I was informed by the Rector on Sunday, after our Charter Day celebrations, that my contract will not be renewed in July. Appropriately, serving the College in the wake of such a decision is beyond my imagining. Accordingly, I have advised the Rector, and announce today, effective immediately, my resignation as president of the College of William & Mary. I return to the faculty of the school of law to resume teaching and writing.

In his resignation statement, Nichol offered a vigorous defense of his administration, including his controversial decisions to remove the cross from the Wren Chapel and to permit an itinerant show of sex workers to perform on campus. But he conceded, “I have sometimes moved too swiftly, and perhaps paid insufficient attention to the processes and practices of a strong and complex university.”

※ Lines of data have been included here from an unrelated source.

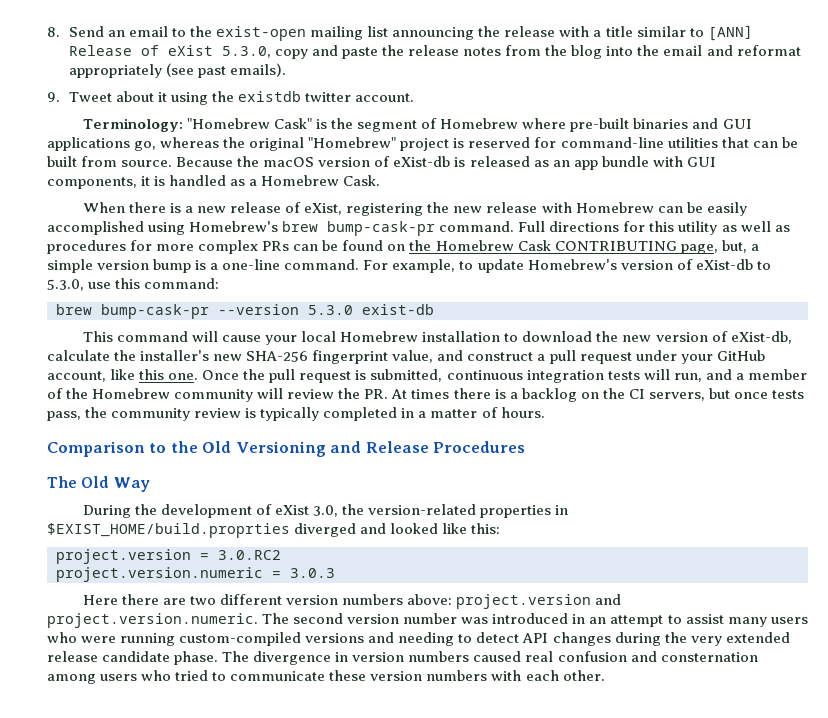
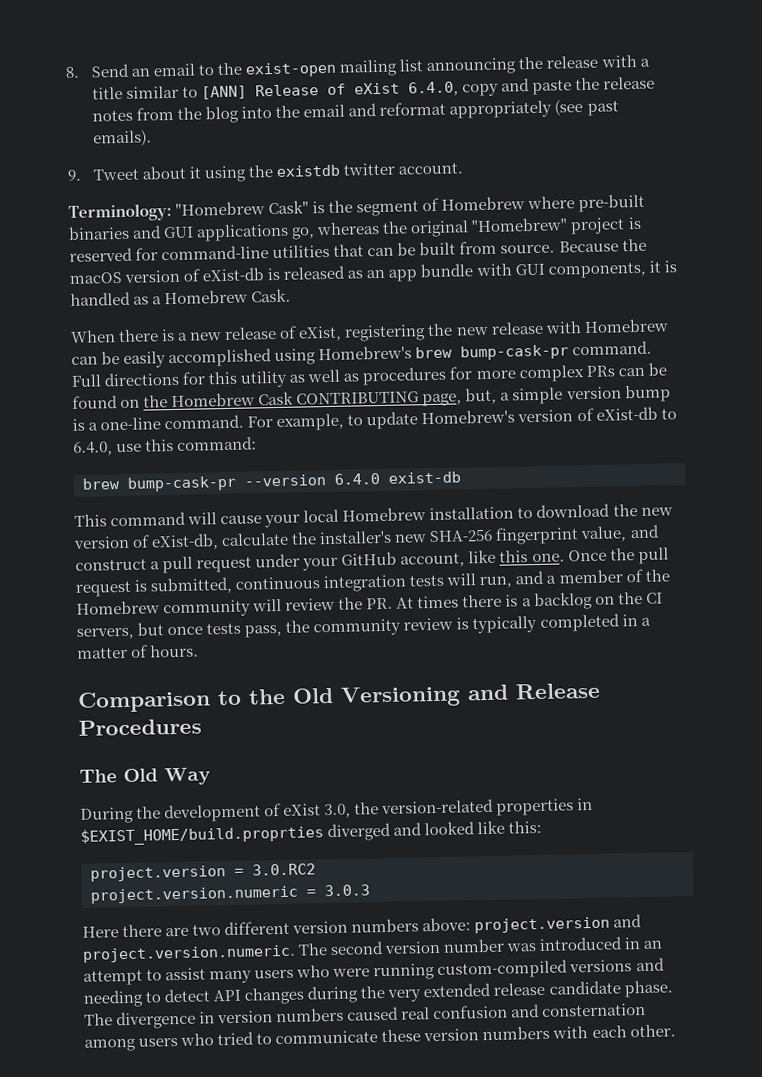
- 8. Send an email to the exist-open mailing list announcing the release with a title similar to [ANN] Release of eXist 5.3.0, copy and paste the release notes from the blog into the email and reformat appropriately (see past emails).
+ 8. Send an email to the exist-open mailing list announcing the release with a title similar to [ANN] Release of eXist 6.4.0, copy and paste the release notes from the blog into the email and reformat appropriately (see past emails).
- For example, to update Homebrew's version of eXist-db to 5.3.0, use this command:
+ For example, to update Homebrew's version of eXist-db to 6.4.0, use this command:
- brew bump-cask-pr --version 5.3.0 exist-db
+ brew bump-cask-pr --version 6.4.0 exist-db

While Nichol praised William & Mary as an institution, he was less charitable to the Board of Visitors, noting that he and his wife had been offered “substantial economic incentives” if we would agree “not to characterize [the non-renewal decision] as based on ideological grounds.” He rejected the offer, he said, because it would have required him to “make statements I believe to be untrue and that I believe most would find non-credible. I’ve said before that the values of the College are not for sale. Neither are ours.”

The Board also issued a statement, contending that the decision was not based upon ideology or any one of Nichols’ decisions. Indeed, the board statement was fulsome in its praise for Nichol, and criticized those who made “uncharitable personal assaults” upon him. The statement never quite gets around to saying why the Board declined to renew Nichols’ contract, however. This is as close as it got:

After an exhaustive review … the Board believed there were a number of problems that were keeping the College from reaching its full potential and concluded that those issues could not be effectively remedied without a change of leadership.

Del. Tim Hugo, R-Centreville, who was one of his more vocal critics, summed it up this way: “His tenure has seen an unending string of political controversies. He is a nice man, but, I do not believe that he ever made the successful transition from political activist to college president. I wish him well in his future endeavors.”